Parallel and Distributed Systems, International Conference on (2007)
Dec. 5, 2007 to Dec. 7, 2007
Agustin Caminero , Department of Computing Systems, The University of Castilla, La Mancha, Spain
Anthony Sulistio , Dept. of Computer Sc.&Software Eng., The University of Melbourne, Australia
Blanca Caminero , Department of Computing Systems, The University of Castilla, La Mancha, Spain
Carmen Carrion , Department of Computing Systems, The University of Castilla, La Mancha, Spain
Rajkumar Buyya , Dept. of Computer Sc.&Software Eng., The University of Melbourne, Australia
Grid technologies are emerging as the next generation of distributed computing, allowing the aggregation of resources that are geographically distributed across different locations. However, these resources are independent and managed separately by various organizations with different policies. This will have a major impact to users who submit their jobs to the Grid, as they have to deal with issues such as policy heterogeneity, security and fault tolerance. Moreover, the changes of Grid conditions, such as resources that may become unavailable for a period of time due to maintenance and/or suffer failures, would significantly affect the Quality of Service (QoS) requirements of users.

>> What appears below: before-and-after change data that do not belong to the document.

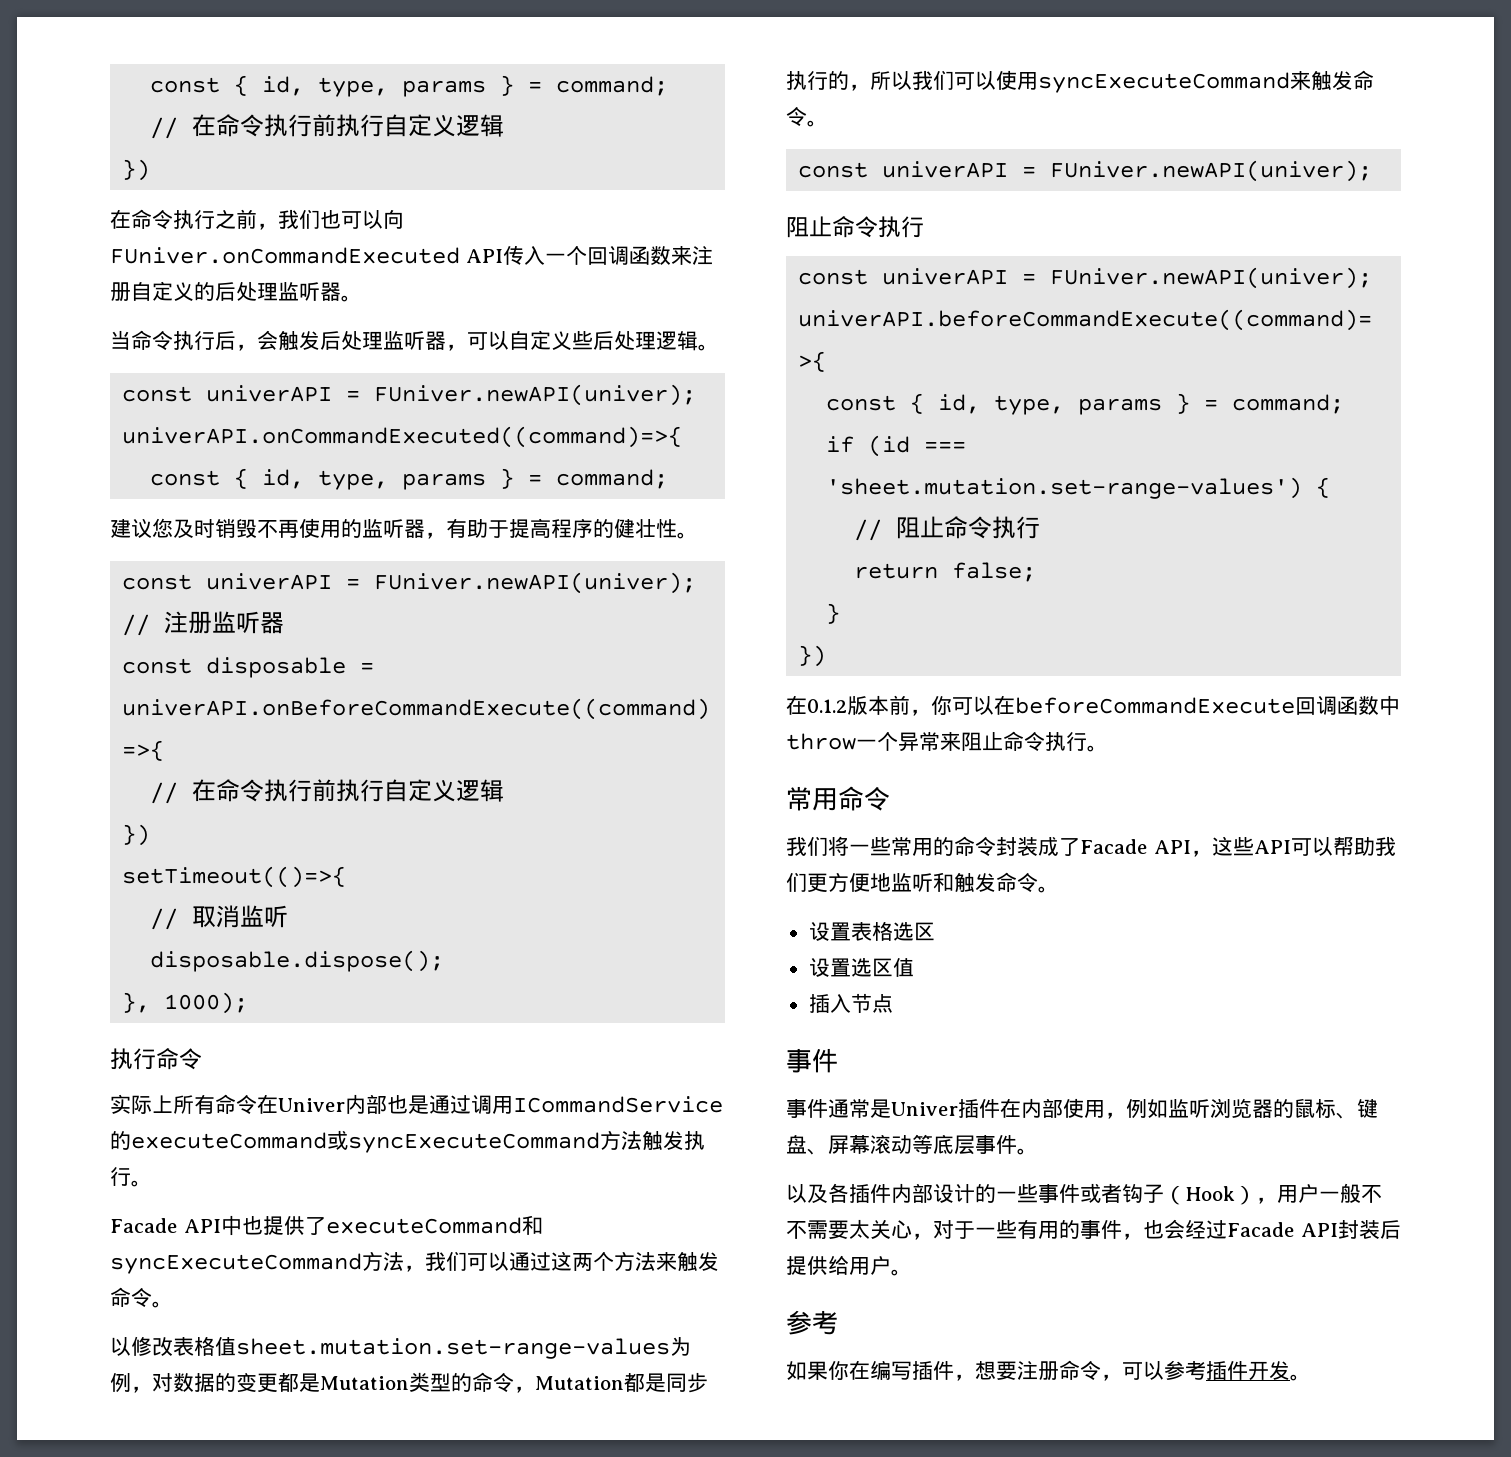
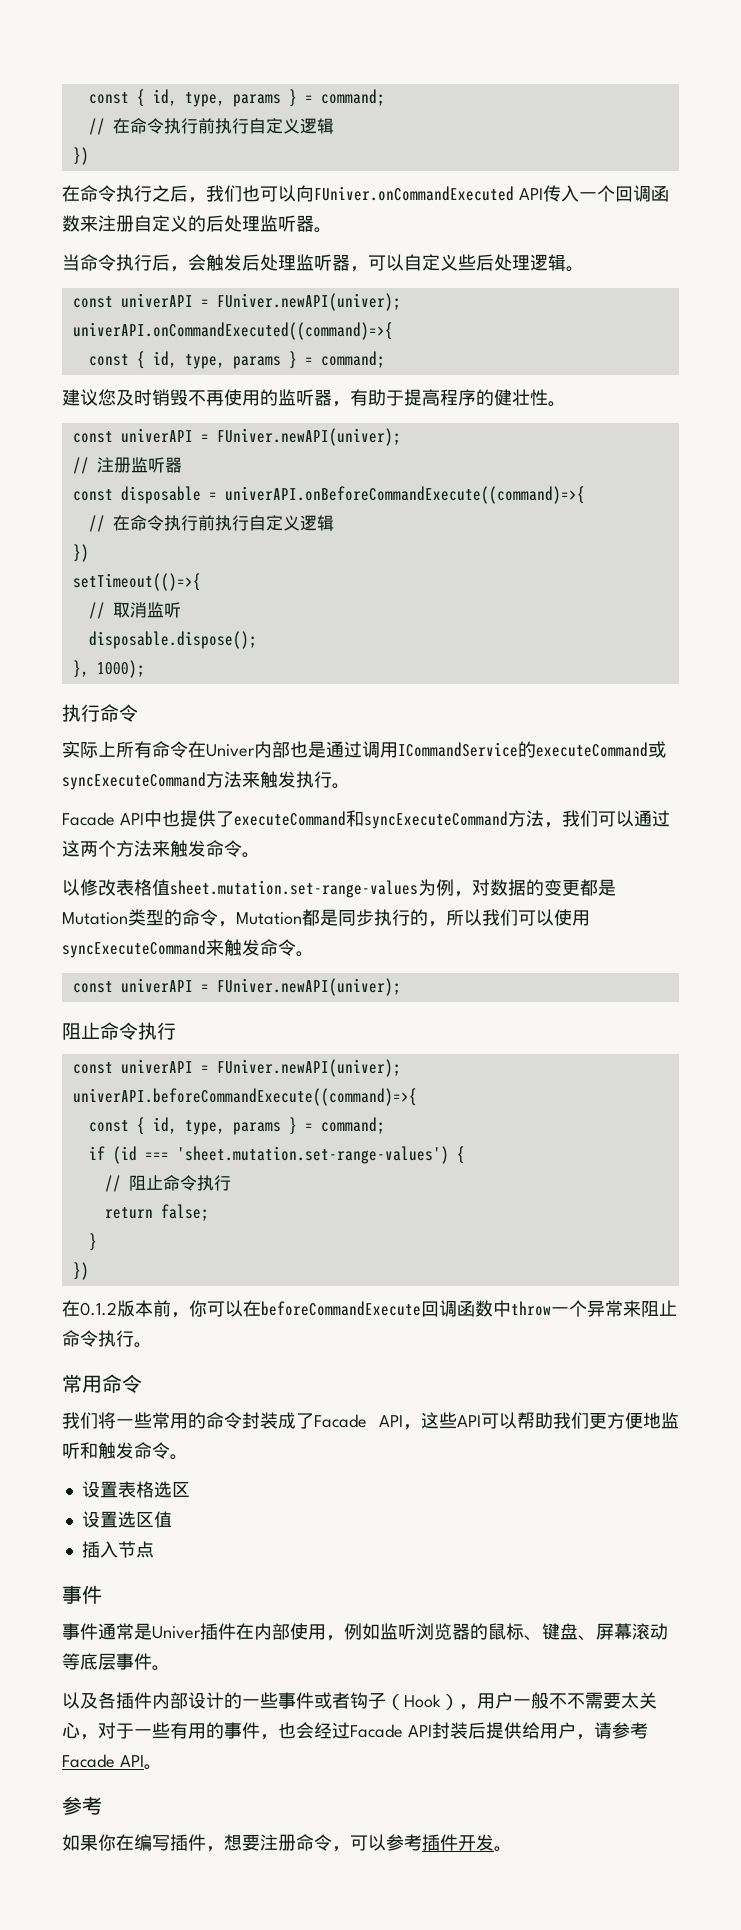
- 在命令执行之前，我们也可以向FUniver.onCommandExecuted API传入一个回调函数来注册自定义的后处理监听器。
+ 在命令执行之后，我们也可以向FUniver.onCommandExecuted API传入一个回调函数来注册自定义的后处理监听器。
- 实际上所有命令在Univer内部也是通过调用ICommandService的executeCommand或syncExecuteCommand方法触发执行。
+ 实际上所有命令在Univer内部也是通过调用ICommandService的executeCommand或syncExecuteCommand方法来触发执行。
- 以及各插件内部设计的一些事件或者钩子（Hook），用户一般不不需要太关心，对于一些有用的事件，也会经过Facade API封装后提供给用户。
+ 以及各插件内部设计的一些事件或者钩子（Hook），用户一般不不需要太关心，对于一些有用的事件，也会经过Facade API封装后提供给用户，请参考Facade API。

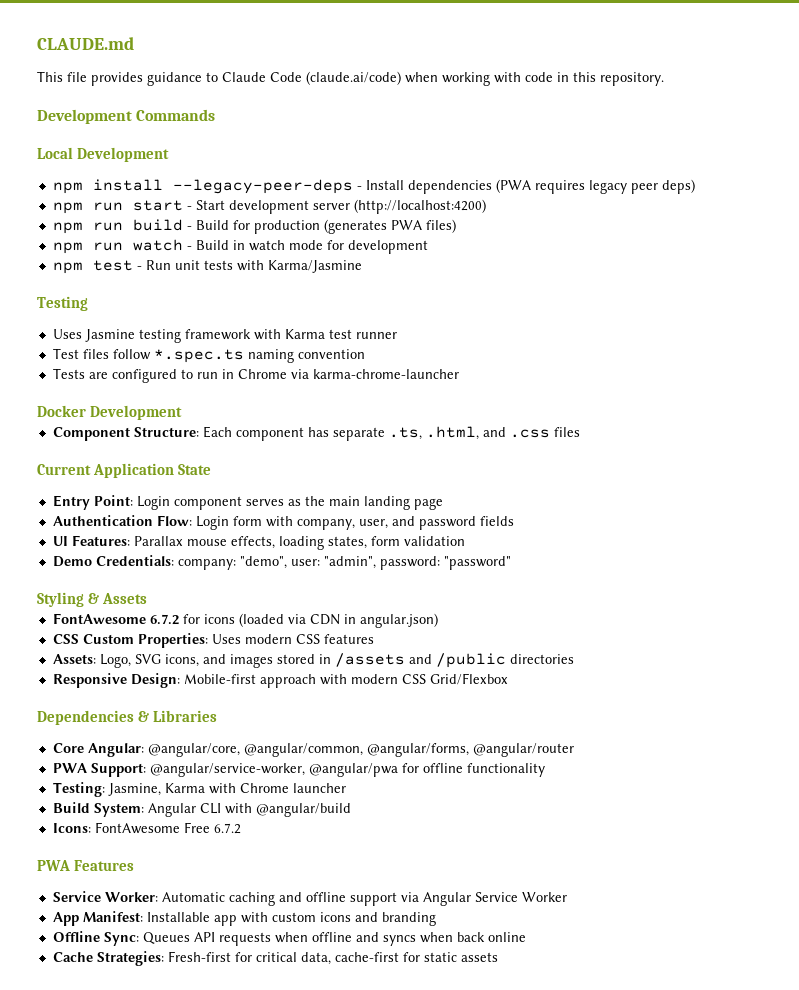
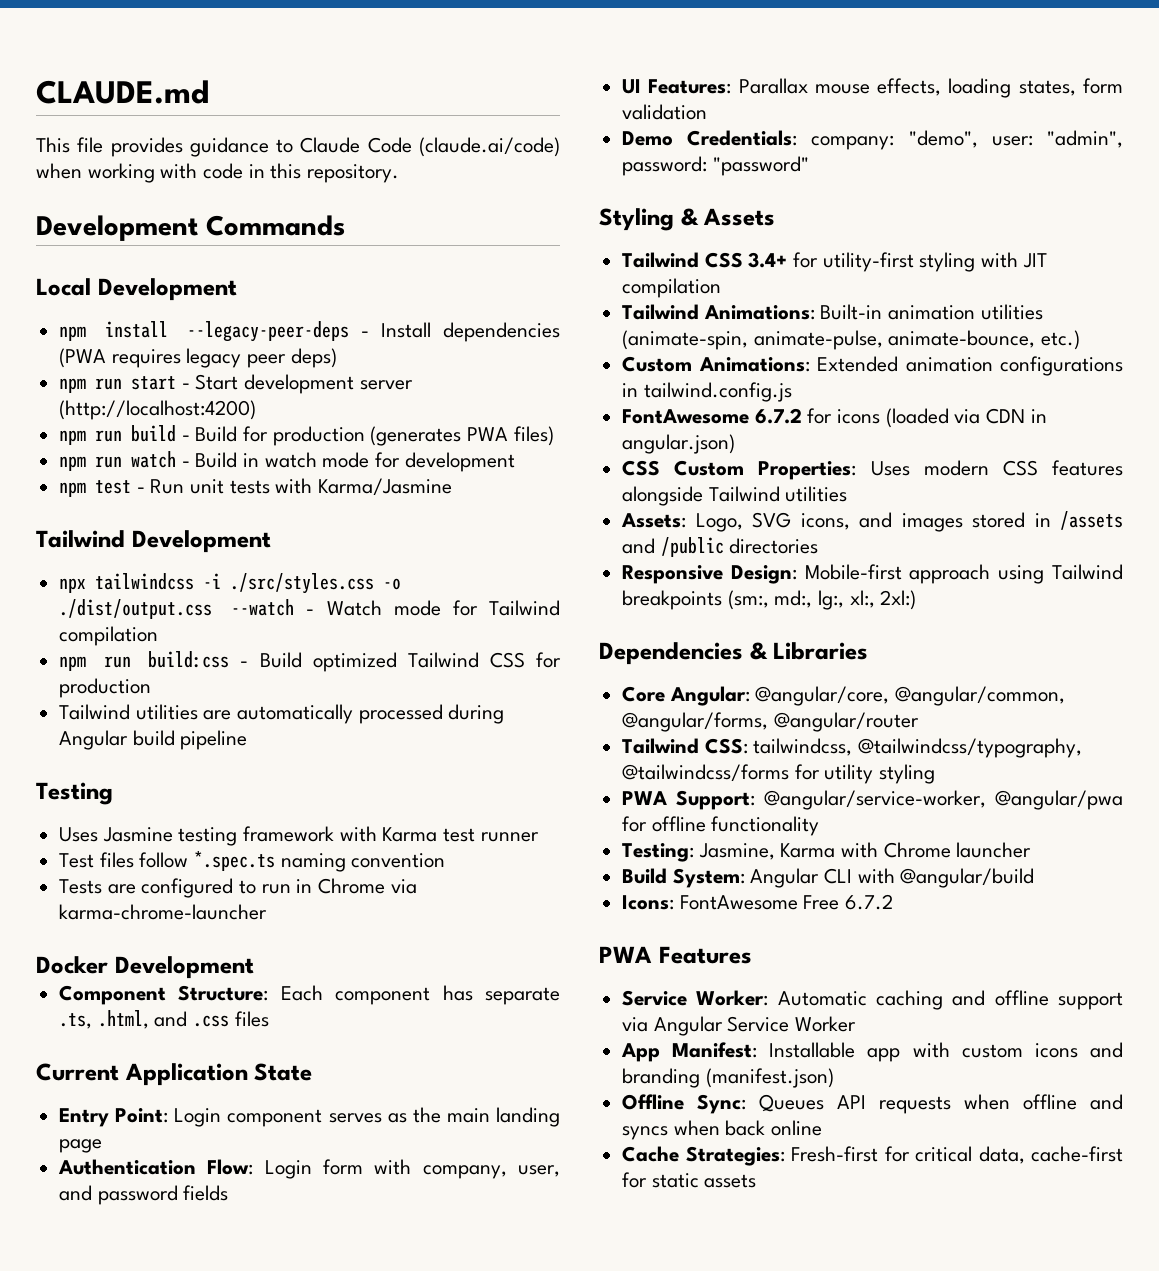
+ Tailwind Development
+ npx tailwindcss -i ./src/styles.css -o ./dist/output.css --watch - Watch mode for Tailwind compilation
+ npm run build:css - Build optimized Tailwind CSS for production
+ Tailwind utilities are automatically processed during Angular build pipeline
+ Tailwind CSS 3.4+ for utility-first styling with JIT compilation
+ Tailwind Animations: Built-in animation utilities (animate-spin, animate-pulse, animate-bounce, etc.)
+ Custom Animations: Extended animation configurations in tailwind.config.js
- CSS Custom Properties: Uses modern CSS features
+ CSS Custom Properties: Uses modern CSS features alongside Tailwind utilities
- Responsive Design: Mobile-first approach with modern CSS Grid/Flexbox
+ Responsive Design: Mobile-first approach using Tailwind breakpoints (sm:, md:, lg:, xl:, 2xl:)
+ Tailwind CSS: tailwindcss, @tailwindcss/typography, @tailwindcss/forms for utility styling
- App Manifest: Installable app with custom icons and branding
+ App Manifest: Installable app with custom icons and branding (manifest.json)

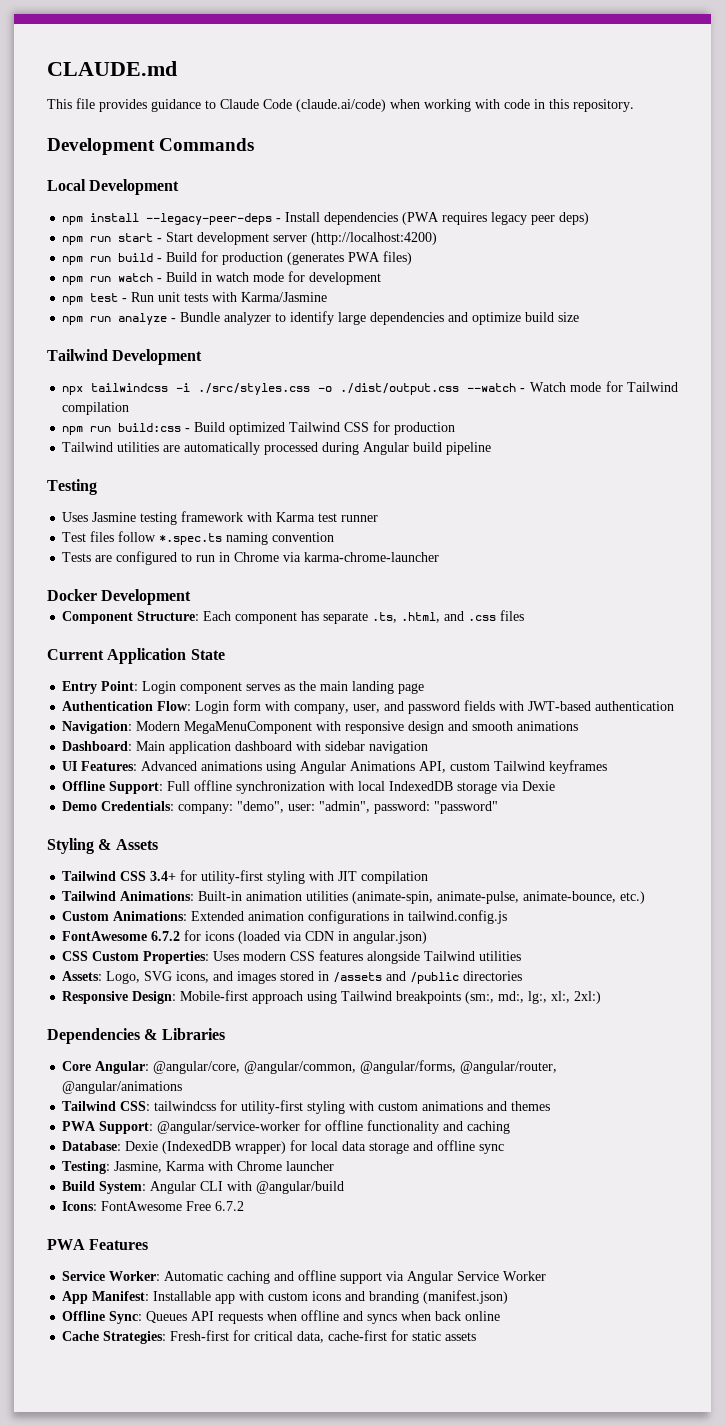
+ npm run analyze - Bundle analyzer to identify large dependencies and optimize build size
- Authentication Flow: Login form with company, user, and password fields
- UI Features: Parallax mouse effects, loading states, form validation
+ Authentication Flow: Login form with company, user, and password fields with JWT-based authentication
+ Navigation: Modern MegaMenuComponent with responsive design and smooth animations
+ Dashboard: Main application dashboard with sidebar navigation
+ UI Features: Advanced animations using Angular Animations API, custom Tailwind keyframes
+ Offline Support: Full offline synchronization with local IndexedDB storage via Dexie
- Core Angular: @angular/core, @angular/common, @angular/forms, @angular/router
+ Core Angular: @angular/core, @angular/common, @angular/forms, @angular/router, @angular/animations
- Tailwind CSS: tailwindcss, @tailwindcss/typography, @tailwindcss/forms for utility styling
+ Tailwind CSS: tailwindcss for utility-first styling with custom animations and themes
- PWA Support: @angular/service-worker, @angular/pwa for offline functionality
+ PWA Support: @angular/service-worker for offline functionality and caching
+ Database: Dexie (IndexedDB wrapper) for local data storage and offline sync

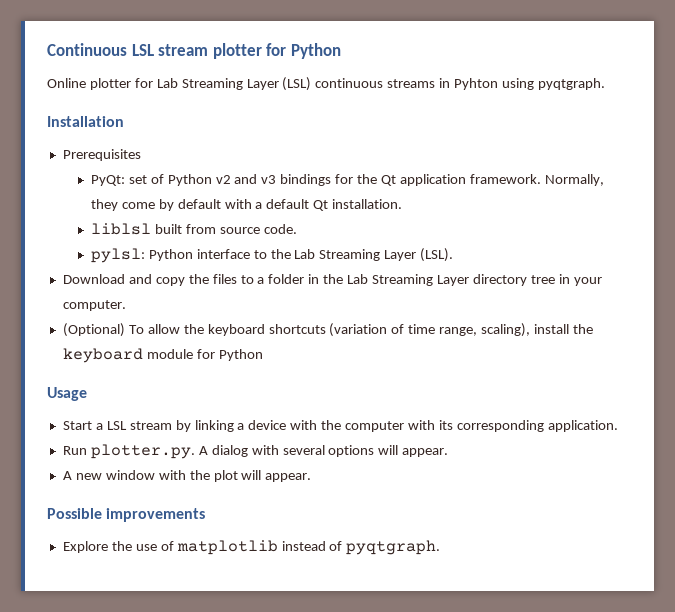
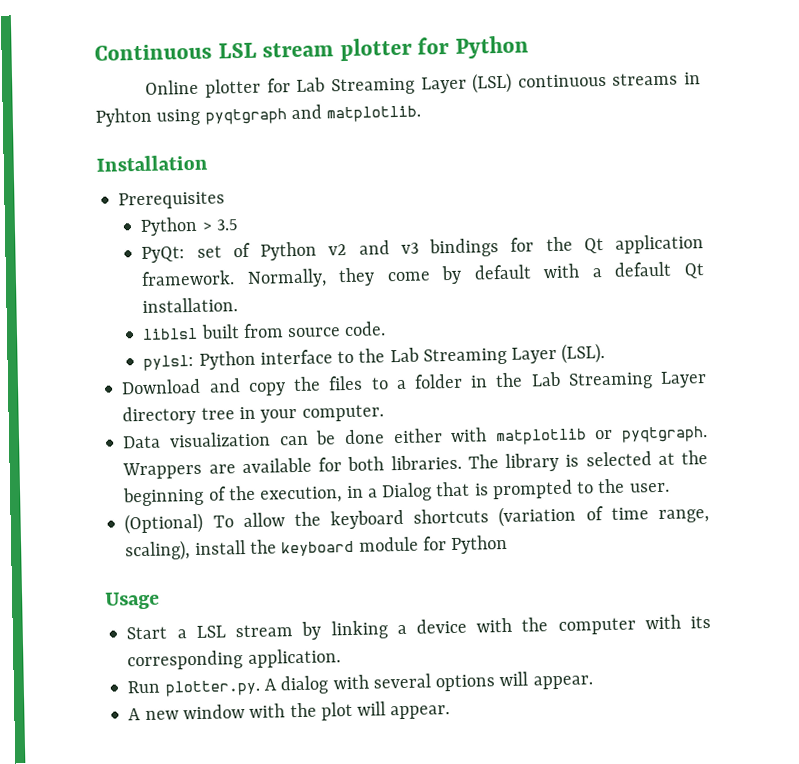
- Online plotter for Lab Streaming Layer (LSL) continuous streams in Pyhton using pyqtgraph.
+ Online plotter for Lab Streaming Layer (LSL) continuous streams in Pyhton using pyqtgraph and matplotlib.
+ Python > 3.5
+ Data visualization can be done either with matplotlib or pyqtgraph. Wrappers are available for both libraries. The library is selected at the beginning of the execution, in a Dialog that is prompted to the user.
- Possible improvements
- Explore the use of matplotlib instead of pyqtgraph.

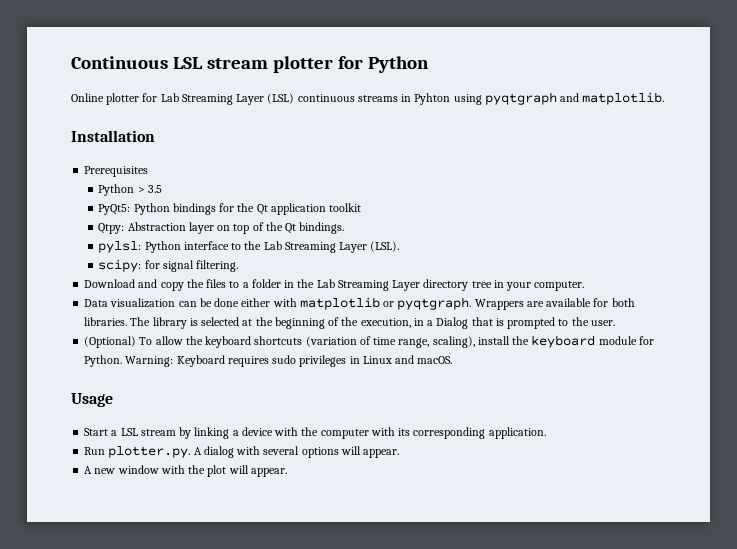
- PyQt: set of Python v2 and v3 bindings for the Qt application framework. Normally, they come by default with a default Qt installation.
- liblsl built from source code.
+ PyQt5: Python bindings for the Qt application toolkit
+ Qtpy: Abstraction layer on top of the Qt bindings.
+ scipy: for signal filtering.
- (Optional) To allow the keyboard shortcuts (variation of time range, scaling), install the keyboard module for Python
+ (Optional) To allow the keyboard shortcuts (variation of time range, scaling), install the keyboard module for Python. Warning: Keyboard requires sudo privileges in Linux and macOS.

Therefore, it is essential for users to take into account the effects of resource failures during jobs execution.In this paper, we present our work on introducing resource failures and failure detection into the GridSim simulation toolkit. As we need to conduct repeatable and controlled experiments, it is easier to use simulation as a means of studying complex scenarios. We also give a detailed description of the overall design and a use case scenario demonstrating the conditions of resources varied over time.
A. Caminero, C. Carrion, A. Sulistio, R. Buyya and B. Caminero, "Extending GridSim with an architecture for failure detection," Parallel and Distributed Systems, International Conference on(ICPADS), Hsinchu, Taiwan, 2007, pp. 1-8.